The New Ordinary Shares have not been approved or disapproved by the US Securities and Exchange Commission, any state securities commission or any other regulatory authority of the United States, nor have any of the foregoing authorities passed upon or endorsed the merits of the Placing or the accuracy or adequacy of this Announcement. Any representation to the contrary is a criminal offence in the United States.

Neither this Announcement nor any copy of it may be: (i) taken or transmitted into or distributed in Canada, Australia, Japan or the Republic of South Africa or to any resident thereof, or (ii) taken or transmitted into or distributed in Japan or to any resident thereof, or (iii) any other jurisdiction where to do so might constitute a violation of the relevant laws or regulations of such jurisdiction.
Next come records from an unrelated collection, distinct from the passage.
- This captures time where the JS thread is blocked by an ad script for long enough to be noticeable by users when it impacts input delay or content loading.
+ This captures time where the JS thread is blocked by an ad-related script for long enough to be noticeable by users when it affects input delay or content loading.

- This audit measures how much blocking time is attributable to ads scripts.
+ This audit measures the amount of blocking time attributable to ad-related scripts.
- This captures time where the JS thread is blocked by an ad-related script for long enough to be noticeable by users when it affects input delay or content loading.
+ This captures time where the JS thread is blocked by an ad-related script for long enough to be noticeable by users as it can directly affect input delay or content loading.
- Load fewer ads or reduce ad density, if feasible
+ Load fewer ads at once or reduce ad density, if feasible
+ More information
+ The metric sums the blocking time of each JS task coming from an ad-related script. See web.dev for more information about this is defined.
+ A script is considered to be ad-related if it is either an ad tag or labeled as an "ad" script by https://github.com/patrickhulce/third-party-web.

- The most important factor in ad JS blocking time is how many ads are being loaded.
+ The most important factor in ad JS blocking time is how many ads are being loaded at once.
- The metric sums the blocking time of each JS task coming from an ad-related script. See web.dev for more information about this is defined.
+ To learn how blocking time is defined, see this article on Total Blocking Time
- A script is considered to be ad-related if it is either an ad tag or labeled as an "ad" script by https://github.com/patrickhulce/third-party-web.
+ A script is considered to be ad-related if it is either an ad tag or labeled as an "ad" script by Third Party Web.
Any failure to comply with these restrictions may constitute a violation of the securities laws or the laws of any such jurisdiction. The distribution of this Announcement in other jurisdictions may be restricted by law and the persons into whose possession this Announcement comes should inform themselves about, and observe, any such restrictions.
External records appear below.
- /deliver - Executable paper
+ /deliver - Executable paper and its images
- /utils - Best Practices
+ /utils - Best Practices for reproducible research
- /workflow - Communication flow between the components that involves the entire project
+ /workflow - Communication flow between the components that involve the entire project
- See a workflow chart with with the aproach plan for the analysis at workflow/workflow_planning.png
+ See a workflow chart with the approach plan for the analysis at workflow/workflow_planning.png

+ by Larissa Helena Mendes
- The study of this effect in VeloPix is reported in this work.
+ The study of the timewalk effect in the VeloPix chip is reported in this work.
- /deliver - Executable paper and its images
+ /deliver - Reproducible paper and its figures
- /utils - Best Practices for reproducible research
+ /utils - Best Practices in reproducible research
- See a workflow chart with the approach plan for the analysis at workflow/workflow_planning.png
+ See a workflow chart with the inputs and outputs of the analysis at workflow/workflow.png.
This Announcement may include "forward-looking statements". All statements other than statements of historical facts included in this Announcement, including, without limitation, those regarding the Company's investment strategy, plans, objectives and target returns are forward-looking statements. Forward-looking statements are subject to risks and uncertainties and accordingly the Company's actual future financial results and operational performance may differ materially from the results and performance expressed in, or implied by, the statements.  These factors include but are not limited to those described in the formal prospectus. These forward-looking statements speak only as at the date of this Announcement. The Company expressly disclaims any obligation or undertaking to update or revise any forward-looking statements contained herein to reflect actual results or any change in the assumptions, conditions or circumstances on which any such statements are based unless required to do so by the Financial Services and Markets Act 2000, the Prospectus Regulation Rules or other applicable laws, regulations or rules.

 

Stifel which is authorised and regulated in the United Kingdom by the FCA, is acting only for the Company as sole bookrunner, financial adviser and placing agent in connection with the matters described in this Announcement and is not acting for or advising any other person, or treating any other person as its client in relation thereto and will not be responsible for providing the regulatory protection afforded to the duties of Stifel or advice to any other person in relation to the matters contained herein. Such persons should seek their own independent legal, investment and tax advice as they see fit.

 

Neither Stifel nor any of its respective directors, officers, employees, advisers, affiliates or agents accepts any responsibility or liability whatsoever for/or makes any representation or warranty, express or implied as to the truth, accuracy or completeness of the information in this Announcement (or whether any information has been omitted from the announcement) or any other information relating to the Company or its subsidiaries, whether written, oral or in a visual or electronic form, and howsoever transmitted or made available or for any loss howsoever arising from any use of the announcement or its contents or otherwise arising in connection therewith.